The researchers say it is also possible to act as a vaccine by optimizing the formulation.

“This nanomaterials approach provides a versatile platform to remove viruses and paves the way for the design of next-generation vaccines and therapies,” said study co-author and graduate student Jiuyun Shi.

“This is the starting point,” said Huang. “We want to do something to help the world.”

The study involved employees from various departments, including chemistry, biology and medicine.

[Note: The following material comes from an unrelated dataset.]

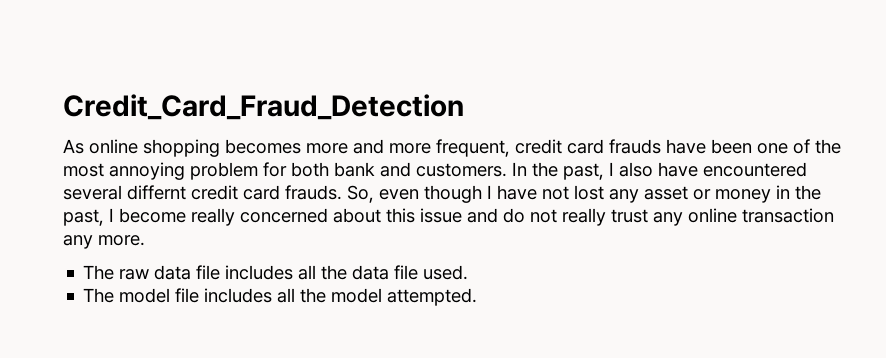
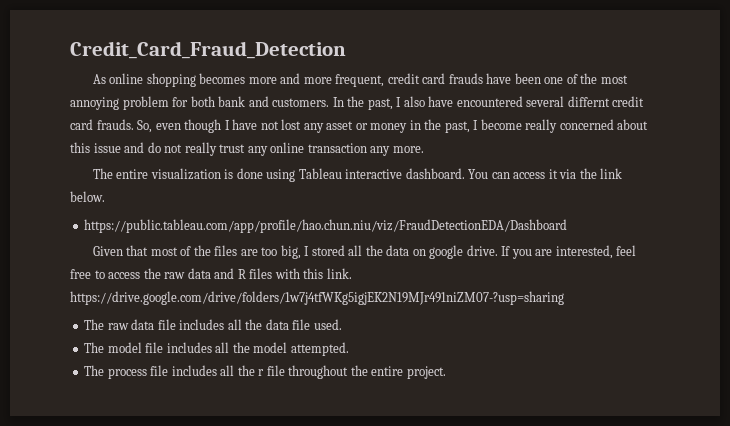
(145, 240) none -> [92,168,623,182] [70,191,105,202] [84,219,568,233] [92,245,637,259] [70,268,352,279] [70,291,564,305] // The entire visualization is done using Tableau interactive dashboard. You can access it via the link below. // https://public.tableau.com/app/profile/hao.chun.niu/viz/FraudDetectionEDA/Dashboard // Given that most of the files are too big, I stored all the data on google drive. If you are interested, feel free to access the raw data and R files with this link. https://drive.google.com/drive/folders/1w7j4tfWKg5igjEK2N19MJr491niZM07-?usp=sharing
(478, 297) none -> [84,365,446,379] // The process file includes all the r file throughout the entire project.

Other authors of the newspaper include Xiaolei Cai, Andy Chao Hsuan Lee, Jiuyun Shi, Mindy Nguyen, Thirushan Wignakumar, Vikranth Mirle, Arianna Joy Edobor, John Fung, Jessica Scott Donington, Kumaran Shanmugarajah, Yiliang Lin, Eugene Chang, Glenn Randall, Pablo Penaloza-MacMaster, Bozhi Tian and Maria Lucia Madariaga.

Reference: “Nanotraps for the Containment and Clearance of SARS-CoV-2” By Min Chen, Jillian Rosenberg, Xiaolei Cai, Andy Chao Hsuan Lee, Jiuyun Shi, Mindy Nguyen, Thirushan Wignakumar, Vikranth Mirle, Arianna Joy Edobor, John Fung, Jessica Scott Donington, Kumaran Shanmugarajah, Yiliang Lin, Eugene Chang, Glenn Randall, Pablo Penaloza-MacMaster, Bozhi Tian, ​​Maria Lucia Madariaga and Jun Huang, 19 April 2021, Matter.
DOI: 10.1016 / j.matt.2021.04.005

Funding: National Institutes of Health, National Science Foundation, NIDDK.